CI used for decision support helps businesses and people make decisions on how to respond to events that may be rapidly changing. The derived intelligence complements the actions a person would take. So rather than making a decision based on a gut feeling (a change in market conditions, for example), CI would provide the information to back up the decision. General application areas for CI in business include risk assessment, target marketing, sales acceleration, revenue growth, finding opportunities for funding business growth, and increasing operational efficiencies.

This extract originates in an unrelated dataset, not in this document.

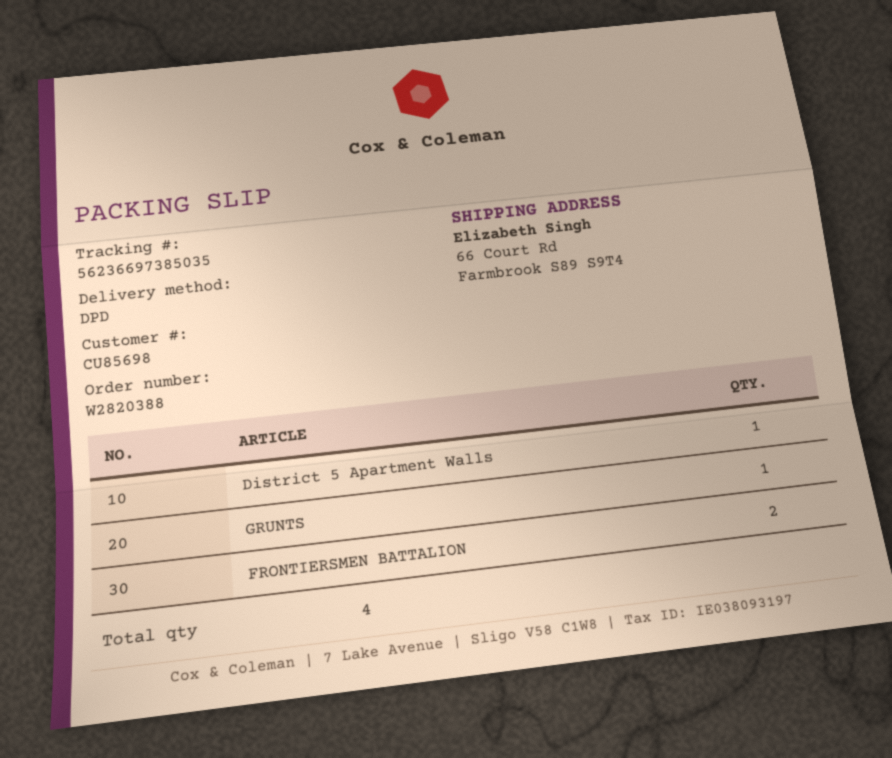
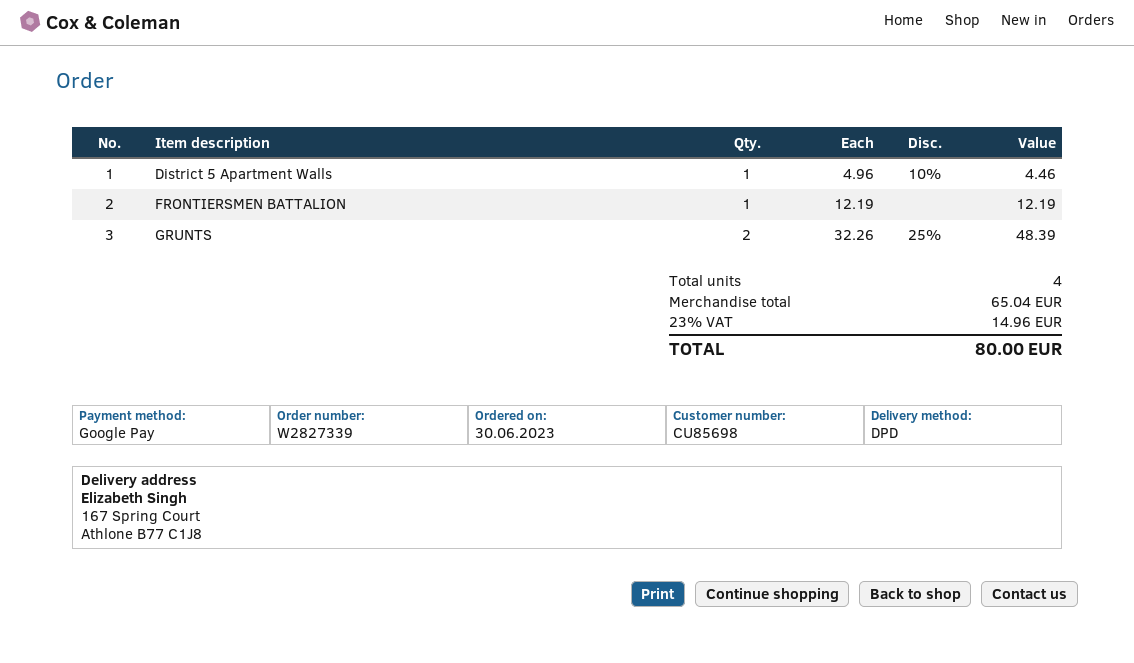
order number: W2820388 -> W2827339
ship to: 66 Court Rd, Farmbrook S89 S9T4 -> 167 Spring Court, Athlone B77 C1J8
GRUNTS: 1 -> 2
FRONTIERSMEN BATTALION: 2 -> 1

CI for decision automation takes things to a higher level. The derived information is used to take actions without a person involved. CI for decision automation has many benefits. It offloads work from people; is a faster, less expensive way to operate than relying on human decisions; ensures more consistent decisions; and can guarantee better compliance by following predetermined policies.
Bringing it all together
CI helps businesses make decisions while events are happening. It brings meaning to fast-moving data streams and helps organizations in a wide variety of industries.
Today, data streams that business have available and should make use of for CI can originate from many sources, including:
- IoT devices and sensors
- Text files, spreadsheets, images, video, and audio recordings
- Email, chat, and instant messaging
- Web traffic, blogs, and social networking sites
- Financial transactions, customer service records, telephone usage records, and system and application logs
- Satellite data, GPS data, smart devices, sensors, network traffic, and messages
Solutions to support CI must include appropriate hardware and real-time analytics and artificial intelligence software. The architecture to support CI must be capable of storing, managing, and safeguarding historical and streaming data. Solutions must be deployable on-premises and in the cloud, and easily moved to the platform that offers the best performance and cost as conditions change.
With the right platform and architecture, a CI solution will be able to:
- Continuously analyze data in motion across multiple sources to deliver actionable insight.
- Connect to any data stream to make predictions and discoveries as data arrives to enhance and improve analytic models and cognitive systems.
- Deploy a complete set of streaming analytics—such as natural language processing, geospatial, predictive, and more—to satisfy unique, industry-specific requirements, and use cases.
- Speed time to value with open-source technologies using APIs and visualize data easily with drag-and-drop development tools that help support faster time to deployment and effective production management.